Yes, it’s almost tangible, this utter, undignified, unethical hatred of the material I was forced to wear every school day of my childhood.

It reminds me nuns, religion classes and cool marble floors. Of blackboards and clapping the erasers after school with my best friend, David Hart. It’s the smell of sweaty kids baking in a non-air conditioned school room. The stiff, ill-fitted red plaid dresses remind me of winning games of 21 and beating all the boys in footraces after school.

So I guess the memories are not all that bad. There is something to be said about beating a boy in a dress. 

As horrid as the jumpers were, they were versatile. With our patent leather shoes and lacey white socks, us girls were invincible. We could do anything from master algebra to dissect frogs, not to mention conquer the court in dodge ball.

There’s a lot to be learned from those elementary years. And not only from Catechism. 

I’d never thought I’d say the words. There’s a lesson to be learned from — (gulp) — plaid.

Wednesday was International Walk to School Day. Kids and parents from all over the world strolled or rode their bikes to school. 

And this prompted me to find an outfit inspired by the versatility of my school uniform. 

True, the material was stiff and uncomfortable, but not all plaid has to be that way. And what did the Catholic Church teach about forgiveness?

Yes, it’s time to reconcile with plaid. I didn’t go to mass every morning until eighth grade for nothing.
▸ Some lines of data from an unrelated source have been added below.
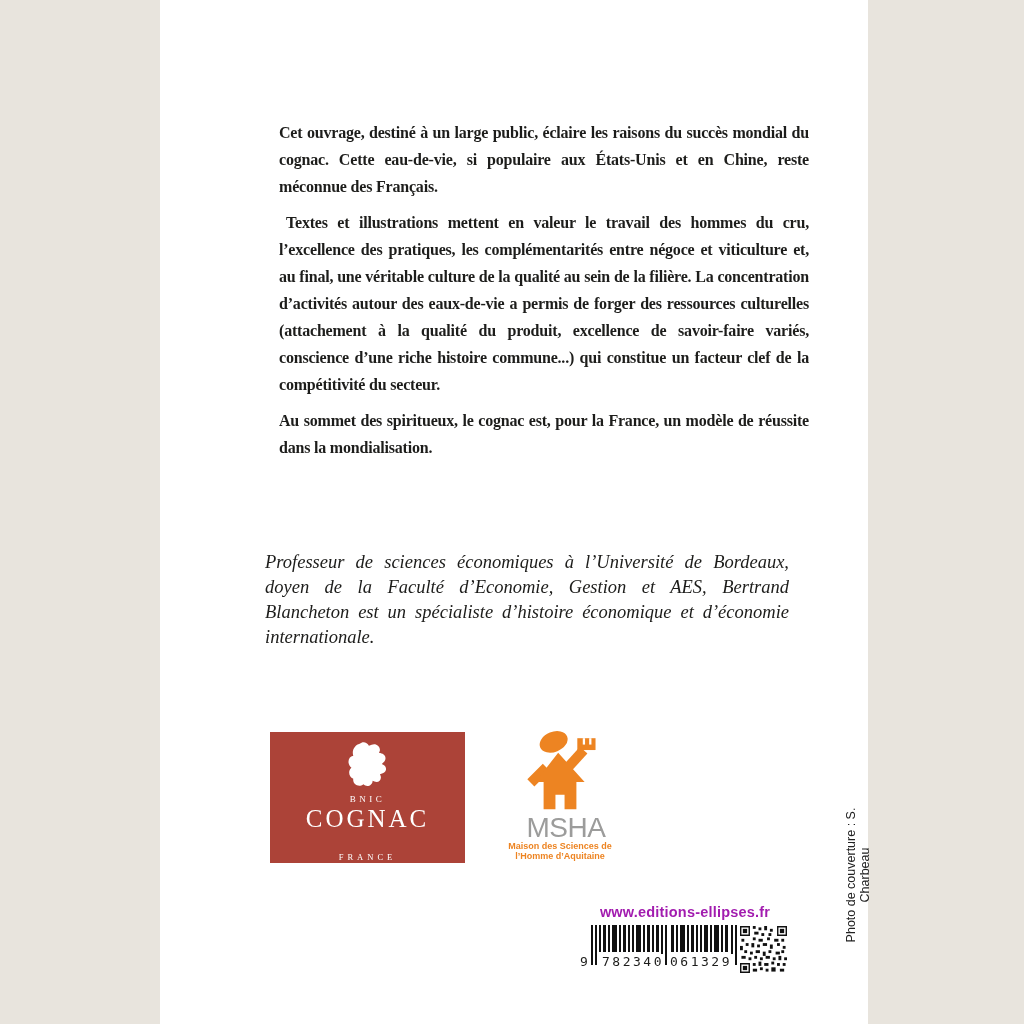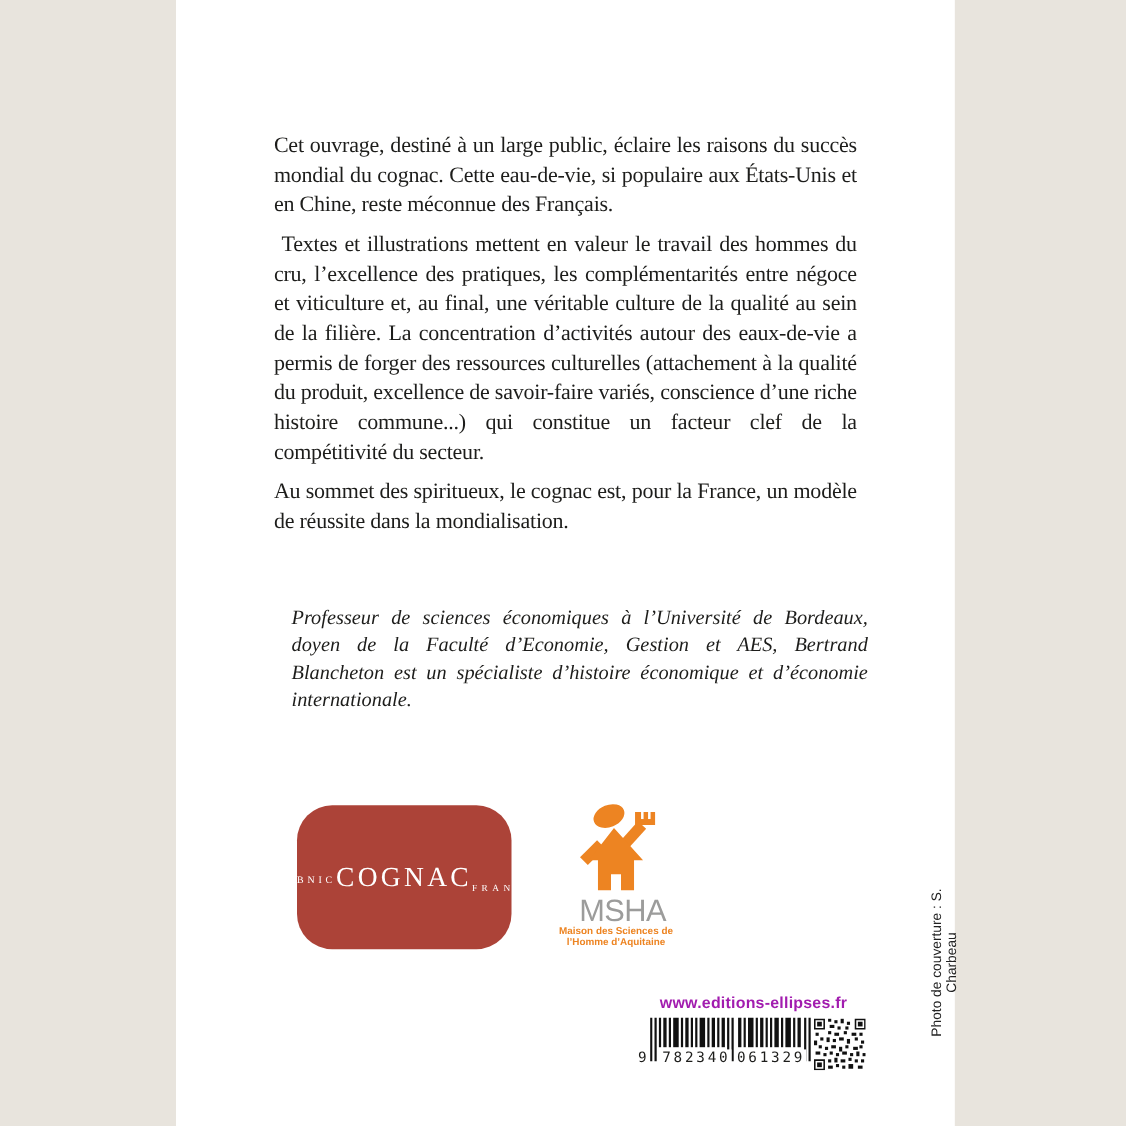--- a/index.html
+++ b/index.html
@@ -5,31 +5,31 @@
   :root{
     --background:#e8e4dd; --paper:#ffffff; --text:#1d1d1b;
     --bnic-red:#ac4338; --msha-orange:#ed8422; --msha-gray:#9c9c9b; --region-red:#c3162f;
   }
   *{margin:0;padding:0;box-sizing:border-box;}
   body{width:1024px;height:1024px;overflow:hidden;background:var(--background);
        font-family:"Liberation Sans",sans-serif;color:var(--text);}
   .paper{position:absolute;left:160px;top:0;width:708px;height:1024px;background:var(--paper);}
 
   
-  .blurb{position:absolute;left:89px;width:530px;font-family:"Liberation Serif",serif;
-         font-size:20px;line-height:27px;letter-spacing:-0.2px;text-align:justify;color:var(--text);}
+  .blurb{position:absolute;left:119px;width:530px;font-family:"Liberation Serif",serif;
+         font-size:16px;line-height:27px;letter-spacing:-0.2px;text-align:justify;color:var(--text);font-weight:bold;}
   .blurb p{margin:0 0 9px 0;}
   .blurb p.indent{text-indent:7px;}
   .bio{position:absolute;left:105px;top:550px;width:524px;font-family:"Liberation Serif",serif;
        font-style:italic;font-size:18.5px;line-height:25px;text-align:justify;color:var(--text);}
 
   
   .bnic{position:absolute;left:110px;top:732px;width:195px;height:131px;background:var(--bnic-red);
-        display:flex;align-items:center;color:#fff;
-        font-family:"Liberation Serif",serif;text-align:center;border-radius:32px;}
+        display:flex;flex-direction:column;align-items:center;color:#fff;
+        font-family:"Liberation Serif",serif;text-align:center;}
   .bnic svg{margin-top:8px;}
   .bnic .top{margin-top:4px;font-size:9px;letter-spacing:3.5px;}
   .bnic .title{margin-top:1px;font-size:25px;letter-spacing:3px;}
   .bnic .bottom{margin-top:19px;font-size:8.5px;letter-spacing:4px;}
 
   
   .msha{position:absolute;left:340px;top:727px;width:120px;display:flex;flex-direction:column;
         align-items:center;text-align:center;}
   .msha .acro{font-weight:400;font-size:28px;line-height:26px;letter-spacing:-0.5px;color:var(--msha-gray);margin-left:12px;}
   .msha .sub{font-size:9px;line-height:10px;font-weight:700;color:var(--msha-orange);}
Despite the physical obstacles — Main Street’s construction— and the emotional hindrances associated with the material, I braved the Nifty Thrifty searching for an outfit that is versatile enough to bike to work. 

And there it was, the infamous plaid skirt. It was bittersweet as I took it off the rack and held it to my waist. The price said $1.75. Not bad, but could I do it? Could I actually wear the very pattern I had condemned for over a decade?

Then I asked myself, do I want to bike to work in a beautiful skirt that is both work professional and cuter than sin?

Do I want to be invincible? 

Yes, yes I do. 


(Editor’s note: Nifty Thrifty benefits Mission Mountain Enterprises, which serves people with developmental disabilities.)